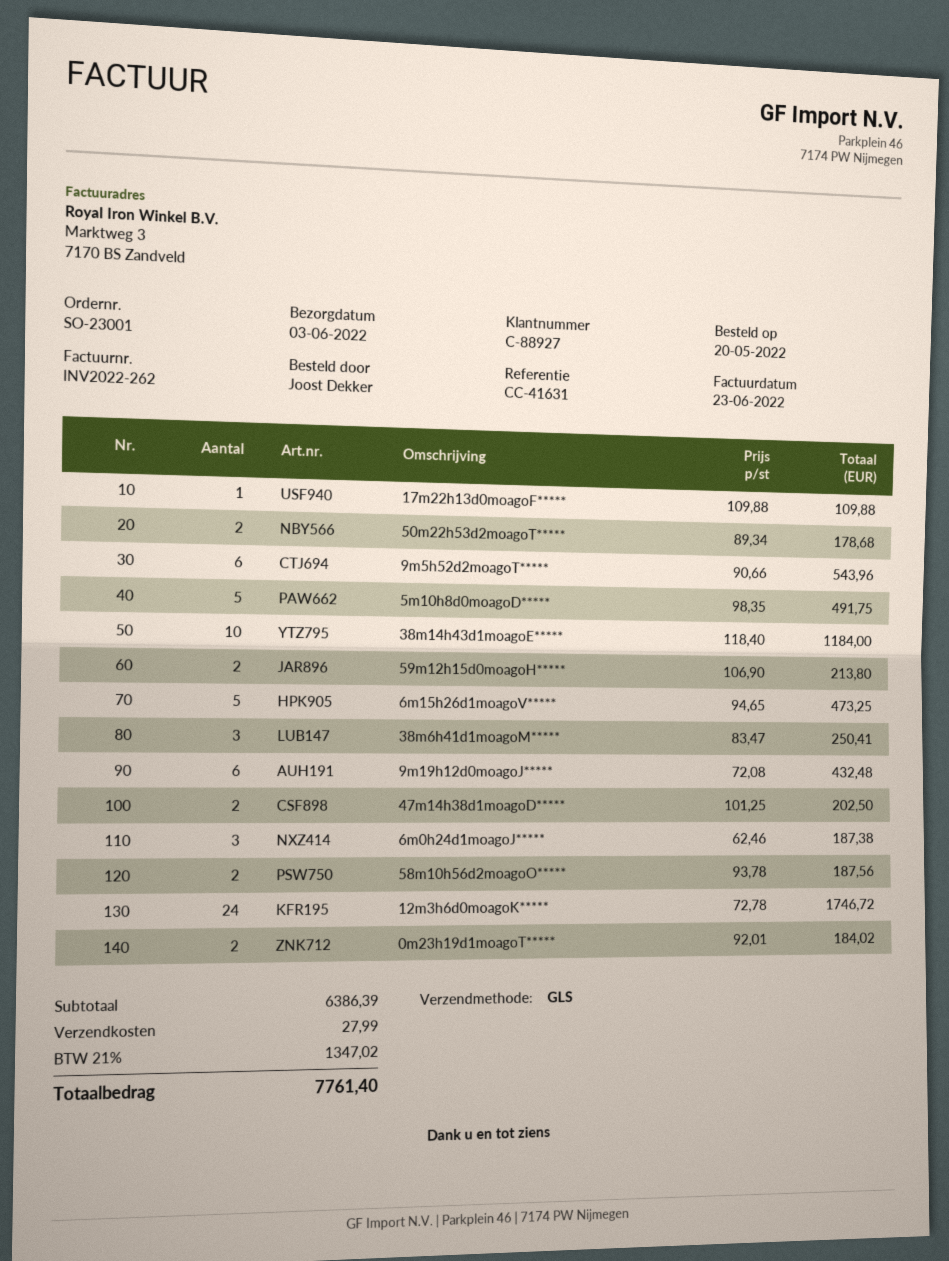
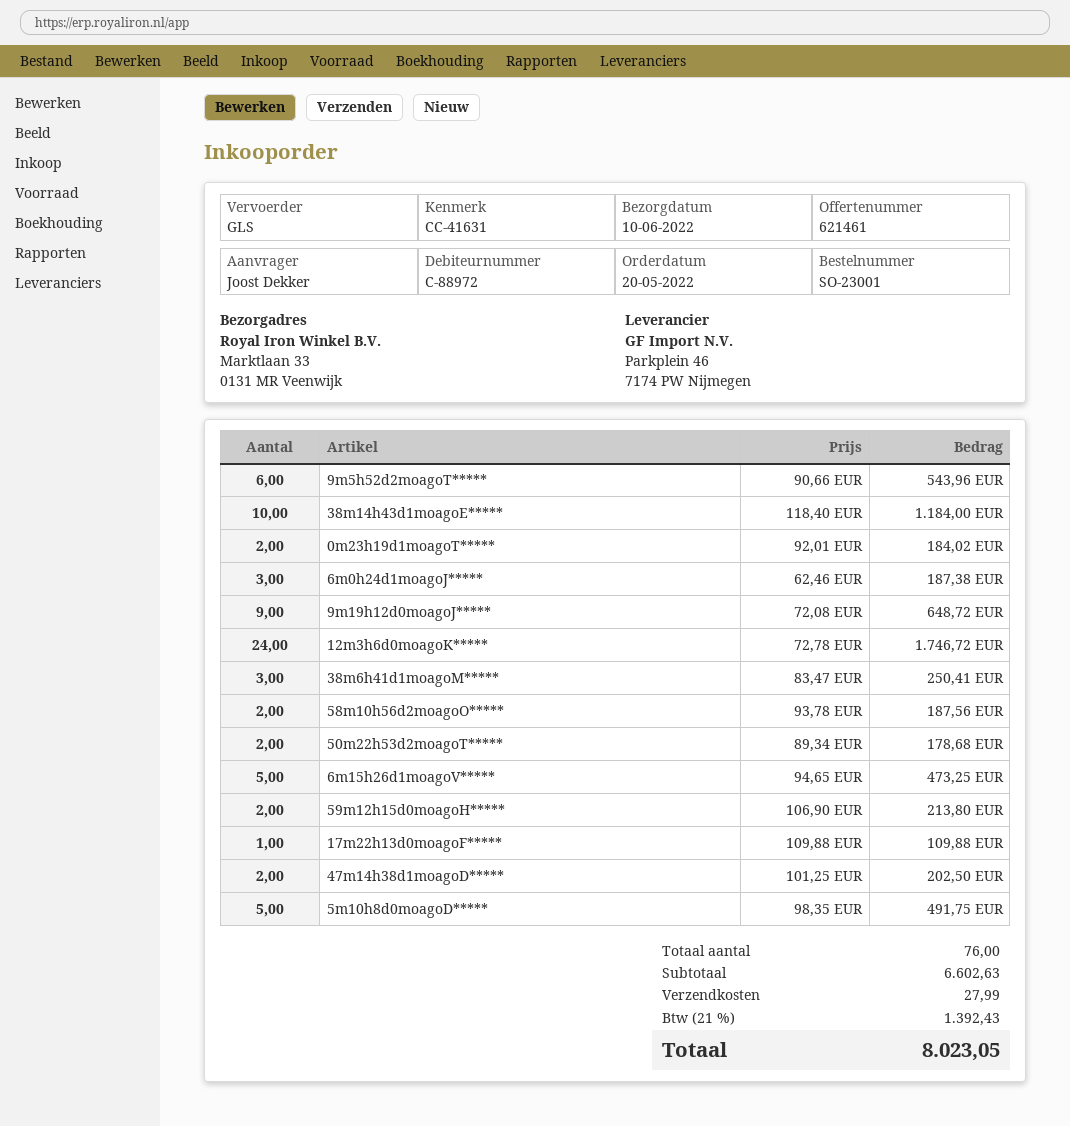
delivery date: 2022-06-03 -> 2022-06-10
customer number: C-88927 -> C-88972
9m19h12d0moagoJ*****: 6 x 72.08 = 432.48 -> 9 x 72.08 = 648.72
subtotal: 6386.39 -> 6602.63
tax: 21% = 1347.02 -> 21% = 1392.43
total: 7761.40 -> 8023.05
++++++++++++++++++++
→ **Assignment**:
Return the material from above in full, exactly as written, with the pictures omitted.

→ **Response for this exercise**:
delivery date: 2022-06-03 -> 2022-06-10
customer number: C-88927 -> C-88972
9m19h12d0moagoJ*****: 6 x 72.08 = 432.48 -> 9 x 72.08 = 648.72
subtotal: 6386.39 -> 6602.63
tax: 21% = 1347.02 -> 21% = 1392.43
total: 7761.40 -> 8023.05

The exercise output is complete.